INSTRUCTIONS TO FOLLOW — Using the data below, return every line that holds the word "running".

TASK MATERIAL —
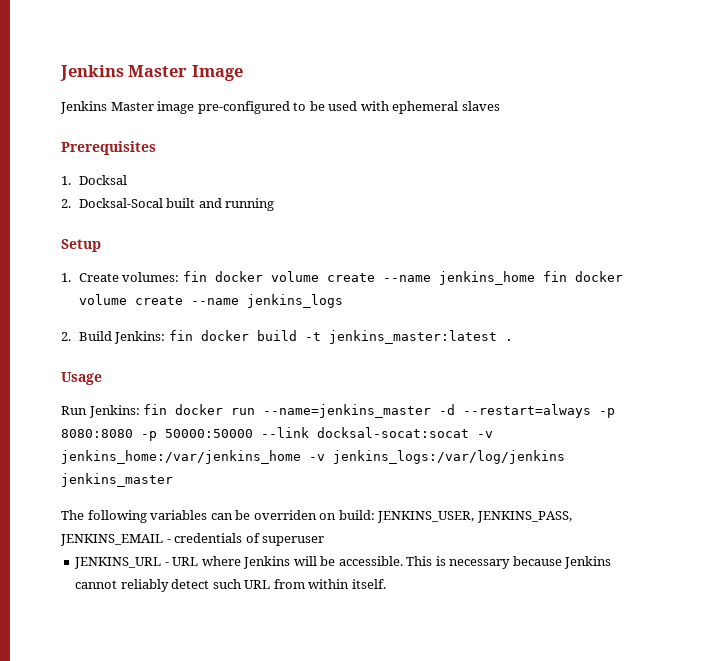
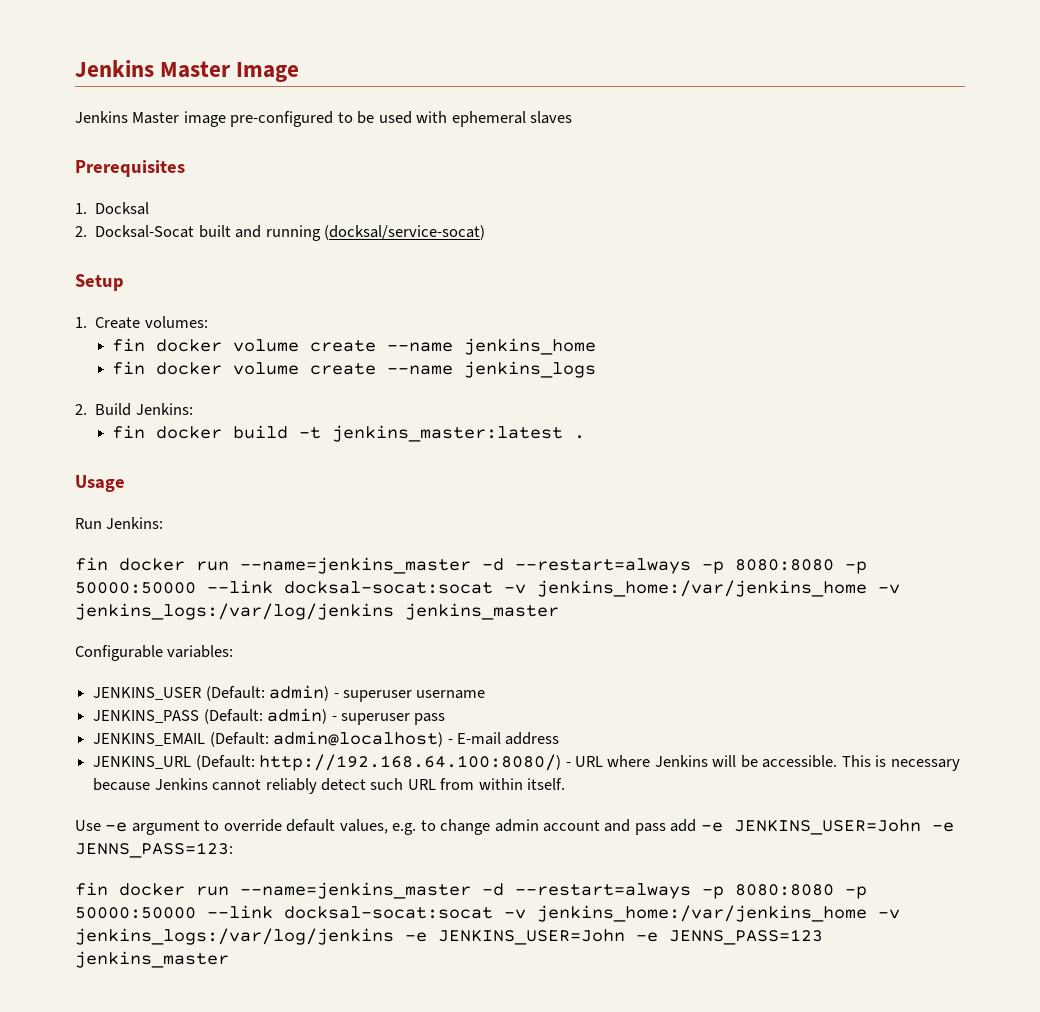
- 2. Docksal-Socal built and running
+ 2. Docksal-Socat built and running (docksal/service-socat)
- 1. Create volumes: fin docker volume create --name jenkins_home fin docker volume create --name jenkins_logs
+ 1. Create volumes:
+ fin docker volume create --name jenkins_home
+ fin docker volume create --name jenkins_logs
- 2. Build Jenkins: fin docker build -t jenkins_master:latest .
+ 2. Build Jenkins:
+ fin docker build -t jenkins_master:latest .
- Run Jenkins: fin docker run --name=jenkins_master -d --restart=always -p 8080:8080 -p 50000:50000 --link docksal-socat:socat -v jenkins_home:/var/jenkins_home -v jenkins_logs:/var/log/jenkins jenkins_master
+ Run Jenkins:
+ fin docker run --name=jenkins_master -d --restart=always -p 8080:8080 -p 50000:50000 --link docksal-socat:socat -v jenkins_home:/var/jenkins_home -v jenkins_logs:/var/log/jenkins jenkins_master
- The following variables can be overriden on build: JENKINS_USER, JENKINS_PASS, JENKINS_EMAIL - credentials of superuser
+ Configurable variables:
+ JENKINS_USER (Default: admin) - superuser username
+ JENKINS_PASS (Default: admin) - superuser pass
+ JENKINS_EMAIL (Default: admin@localhost) - E-mail address
- JENKINS_URL - URL where Jenkins will be accessible.
+ JENKINS_URL (Default: http://192.168.64.100:8080/) - URL where Jenkins will be accessible.
+ Use -e argument to override default values, e.g. to change admin account and pass add -e JENKINS_USER=John -e JENNS_PASS=123:
+ fin docker run --name=jenkins_master -d --restart=always -p 8080:8080 -p 50000:50000 --link docksal-socat:socat -v jenkins_home:/var/jenkins_home -v jenkins_logs:/var/log/jenkins -e JENKINS_USER=John -e JENNS_PASS=123 jenkins_master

SOLUTION TO THIS EXERCISE —
- 2. Docksal-Socal built and running
+ 2. Docksal-Socat built and running (docksal/service-socat)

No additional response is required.